* **Modification records**:
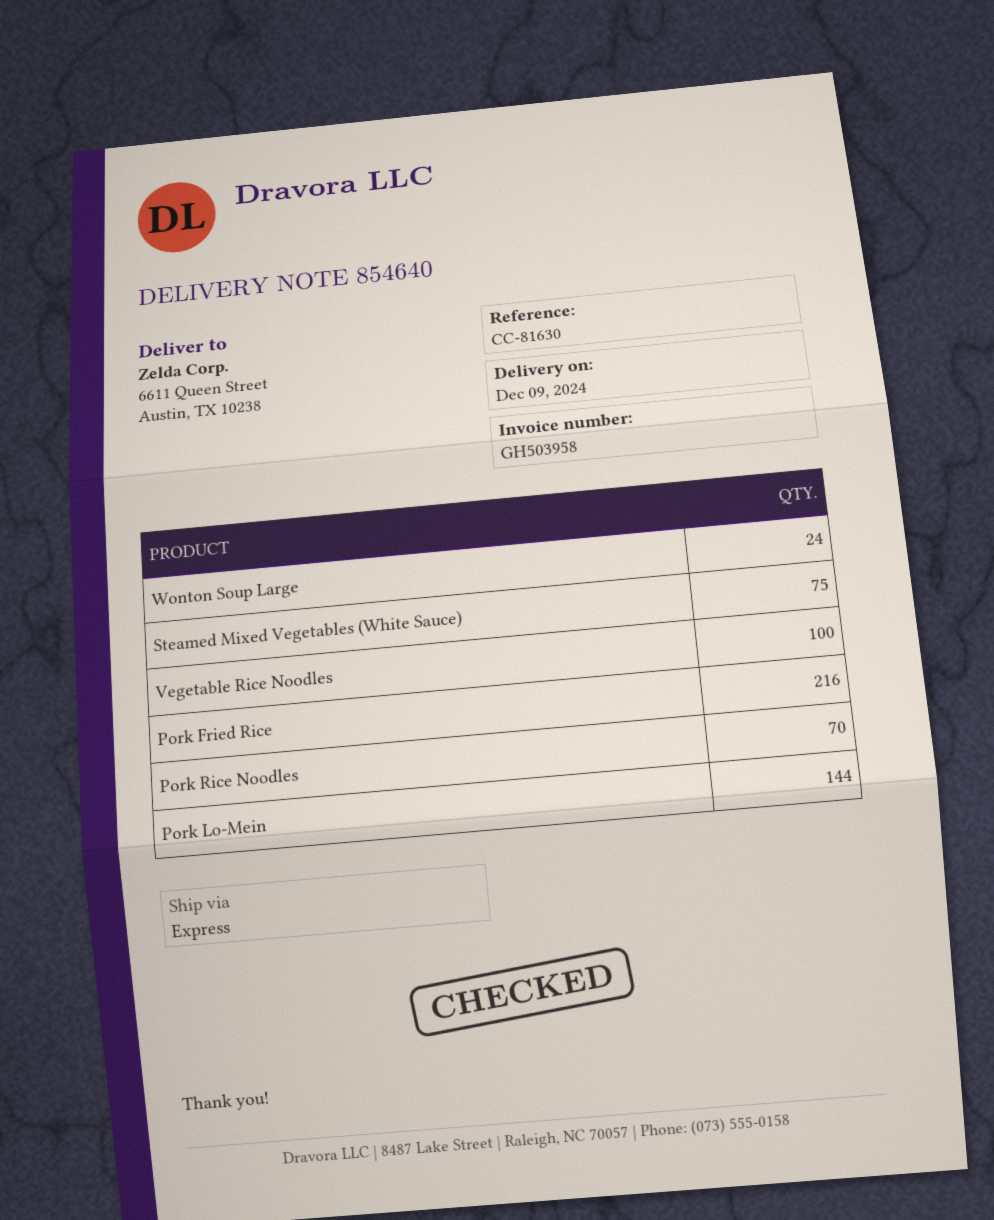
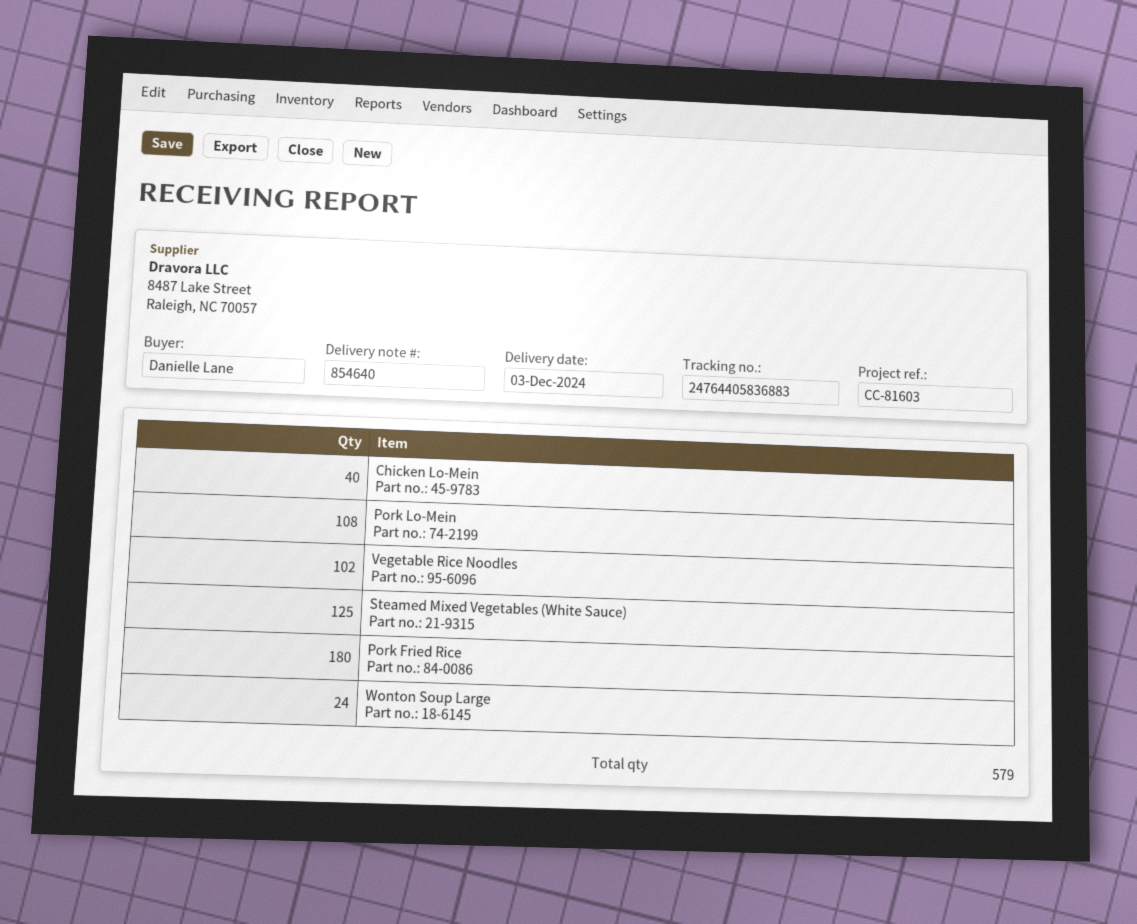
delivery date: 2024-12-09 -> 2024-12-03
reference: CC-81630 -> CC-81603
Steamed Mixed Vegetables (White Sauce): 75 -> 125
Vegetable Rice Noodles: 100 -> 102
Pork Fried Rice: 216 -> 180
Pork Rice Noodles: 70 -> none
Pork Lo-Mein: 144 -> 108
Chicken Lo-Mein: none -> 40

* **What you are asked to do**: From the first line to the last, print the records exactly; leave out the pictures.

* **Reply**:
delivery date: 2024-12-09 -> 2024-12-03
reference: CC-81630 -> CC-81603
Steamed Mixed Vegetables (White Sauce): 75 -> 125
Vegetable Rice Noodles: 100 -> 102
Pork Fried Rice: 216 -> 180
Pork Rice Noodles: 70 -> none
Pork Lo-Mein: 144 -> 108
Chicken Lo-Mein: none -> 40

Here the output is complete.